*Material for this task*:
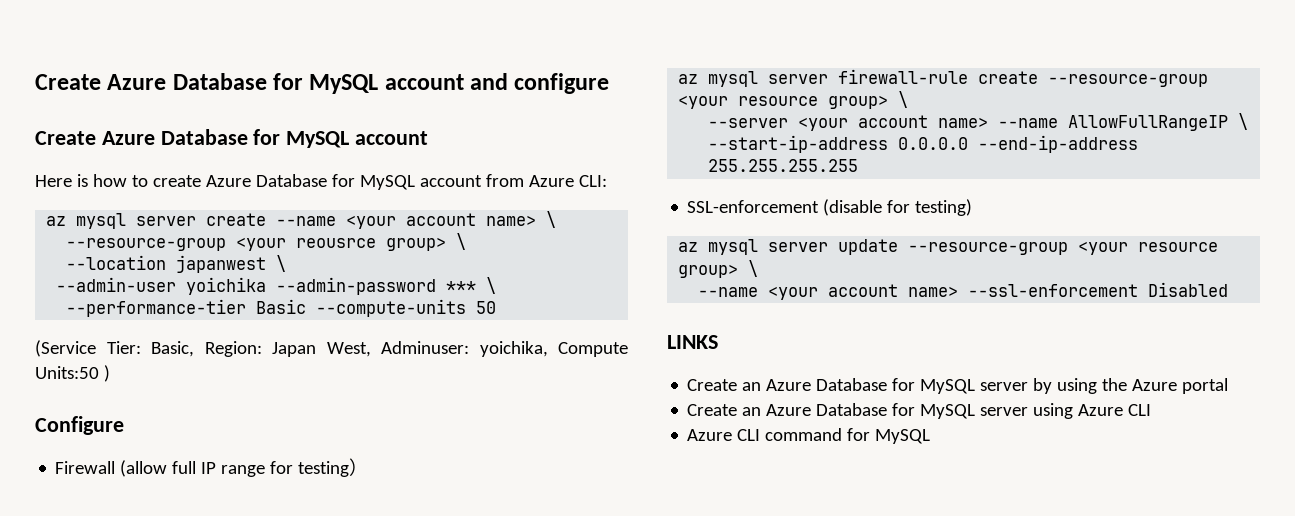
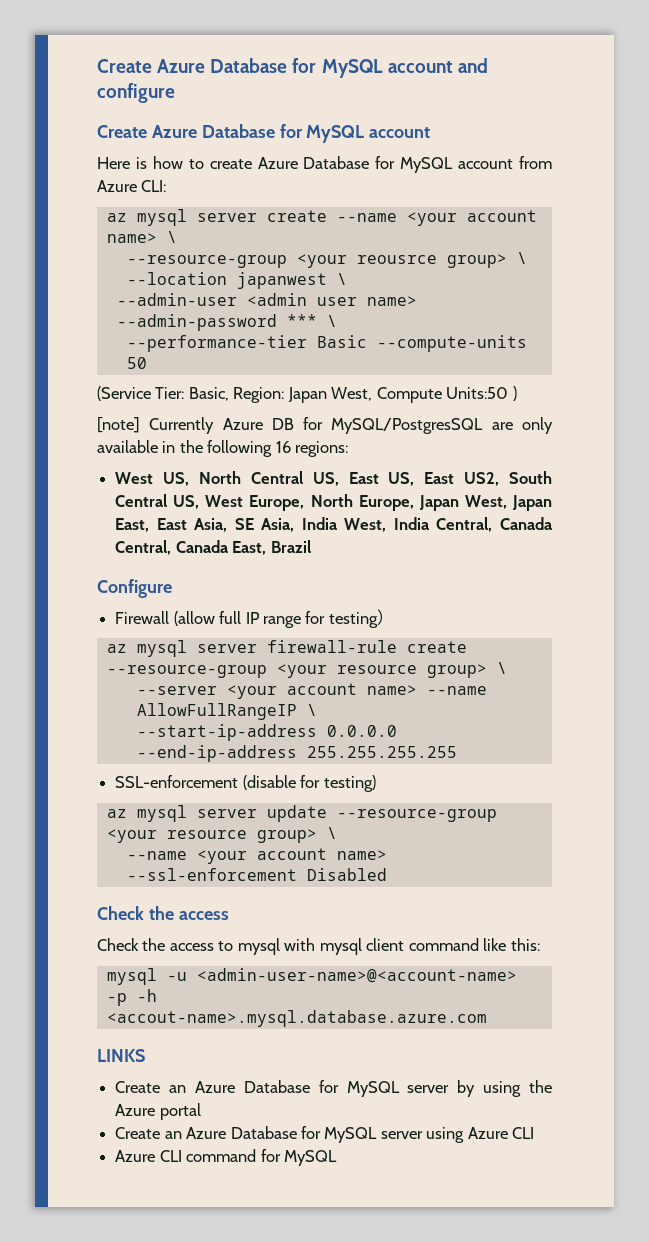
- --admin-user yoichika --admin-password *** \
+ --admin-user <admin user name> --admin-password *** \
- (Service Tier: Basic, Region: Japan West, Adminuser: yoichika, Compute Units:50 )
+ (Service Tier: Basic, Region: Japan West, Compute Units:50 )
+ [note] Currently Azure DB for MySQL/PostgresSQL are only available in the following 16 regions:
+ West US, North Central US, East US, East US2, South Central US, West Europe, North Europe, Japan West, Japan East, East Asia, SE Asia, India West, India Central, Canada Central, Canada East, Brazil
  --name <your account name> --ssl-enforcement Disabled
+ Check the access
+ Check the access to mysql with mysql client command like this:
+ mysql -u <admin-user-name>@<account-name> -p -h <accout-name>.mysql.database.azure.com

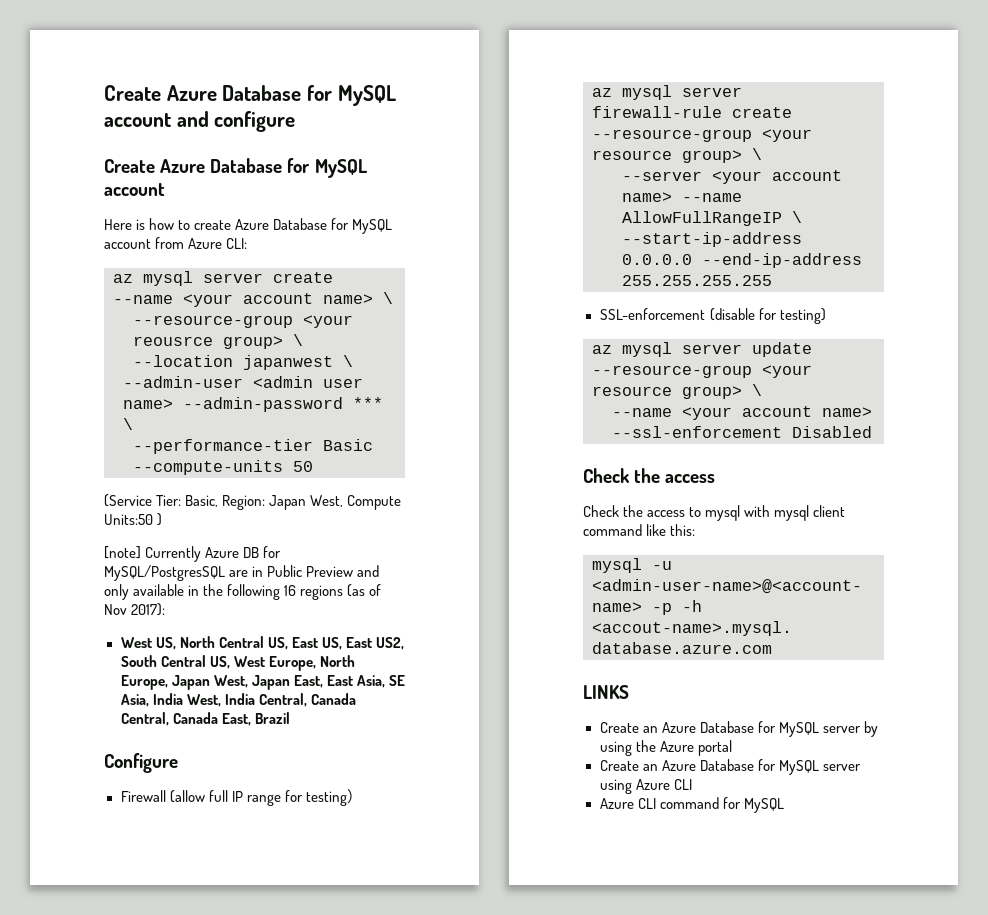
- [note] Currently Azure DB for MySQL/PostgresSQL are only available in the following 16 regions:
+ [note] Currently Azure DB for MySQL/PostgresSQL are in Public Preview and only available in the following 16 regions (as of Nov 2017):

*Try it*:
Would you please set down the lines from the one with "- [note] Currently" to the end of the data above, exactly and without any other lines?

*Written reply*:
- [note] Currently Azure DB for MySQL/PostgresSQL are only available in the following 16 regions:
+ [note] Currently Azure DB for MySQL/PostgresSQL are in Public Preview and only available in the following 16 regions (as of Nov 2017):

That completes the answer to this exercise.